Declaration of Commencement of Business
Company having a share capital shall not commence any business or exercise any borrowing power unless a declaration with respect to receipt of payment from subscribers is filed by a director within time specified in Specified form as per the Companies Act,2013 read with Company (Incorporation) Rules, 2014 and the contents of the said form shall be verified by Company Secretary or a Chartered Accountant or Cost Accountant in practice. Provided that in case of a Company pursuing objects requiring registration or approval from any sectoral regulators such as the Reserve Bank of India (RBI), SEBI etc., the registration or approval, as the case may be from such regulators shall also be obtained and attached with the declaration.
Affix Company Name Board
As per the Companies Act, 2013 every Company shall affix or paint its name, address of its registered office outside of every office or place in which its business is carried on.
Holding Subsequent Board Meetings
Holding of minimum four Board meetings in every year and not more than 120 days gap should be there between two meetings. And For OPC, Dormant Company Small Company, and Start-up Private Company to hold minimum two meetings in each half of calendar year with minimum gap of 90 days.
CONCLUSION
So, this is evident to say that it is a must to comply with the law otherwise, you could leave your Company at risk and can cause damage to all the hard work you did to set up your business. So for every Company once registered, legal compliance is of prime importance and we being Company Secretaries are there to help you to complete those compliances on time. There is a requirement of engaging a professional to make your company Compliance oriented, mere incorporating a company is not enough, there are post incorporation compliances that need to be carried out by every Company and We being COMPANY SECRETARIES help our clients to be compliance oriented and keep on guiding them related to annual compliances required.
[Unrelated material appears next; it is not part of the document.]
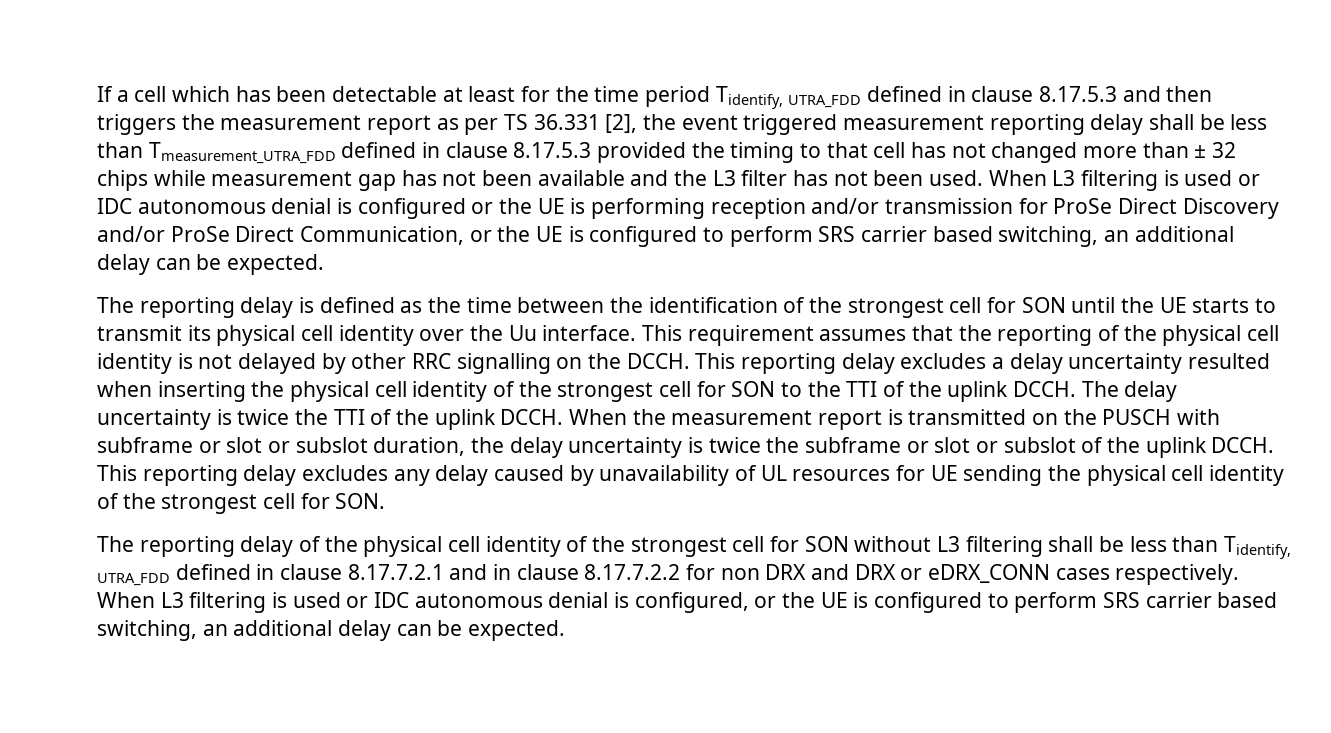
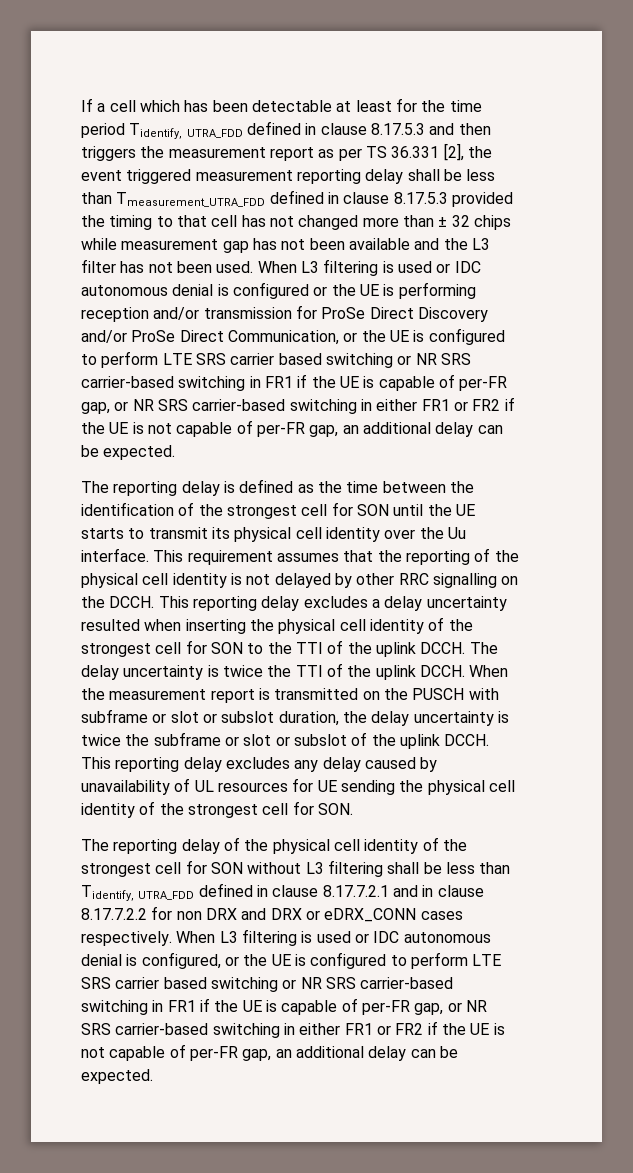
- When L3 filtering is used or IDC autonomous denial is configured or the UE is performing reception and/or transmission for ProSe Direct Discovery and/or ProSe Direct Communication, or the UE is configured to perform SRS carrier based switching, an additional delay can be expected.
+ When L3 filtering is used or IDC autonomous denial is configured or the UE is performing reception and/or transmission for ProSe Direct Discovery and/or ProSe Direct Communication, or the UE is configured to perform LTE SRS carrier based switching or NR SRS carrier-based switching in FR1 if the UE is capable of per-FR gap, or NR SRS carrier-based switching in either FR1 or FR2 if the UE is not capable of per-FR gap, an additional delay can be expected.
- When L3 filtering is used or IDC autonomous denial is configured, or the UE is configured to perform SRS carrier based switching, an additional delay can be expected.
+ When L3 filtering is used or IDC autonomous denial is configured, or the UE is configured to perform LTE SRS carrier based switching or NR SRS carrier-based switching in FR1 if the UE is capable of per-FR gap, or NR SRS carrier-based switching in either FR1 or FR2 if the UE is not capable of per-FR gap, an additional delay can be expected.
Pre certification of forms & Returns required to be filed with Registrar of companies
Meaning
Pre certification refers to examination and authentication of various forms required to be filled with Authorities governed under various laws.
In other words, Pre certification means to check the form by the Independent Professional before filling it with the Ministry of Corporate Affairs.
Introduction
As per Notification [F.No.1/5/2014-CL-V] dated 28th April, 2014, notified asThe Ministry of Corporate Affairs issued a notification to amend the Companies (Registration offices and fees) Rules, 2014 wherein certain rules have been inserted to provide for mandatory certification in the case of certain e-Forms required to be filed under the Companies Act, 2013 except for in the case of One Person Company and Small Companies by a Company Secretary, Chartered accountant or Cost Accountant in Whole time practice, namely, INC-21, INC-22, INC-28, PAS-3, SH-7, CHG-1, CHG-4, CHG-9, MGT-14, DIR-6, DIR-12, MR-1, MR-2, MSC-3, MSC-4, MSC-1, GNL-3, ADT-1, NDH-1, NDH-2, NDH-3Certain other e-Forms have also been specified which require pre-certification by a practicing professional.
Mechanism
Pre certification would mean that the Registrar can rely on the certification of the Professional in practice and take the document on record without further examination. Thus, Pre-certification by such Professional in practice ensures that no form or return is filed in the Office of Registrar of Companies which is defective or incomplete.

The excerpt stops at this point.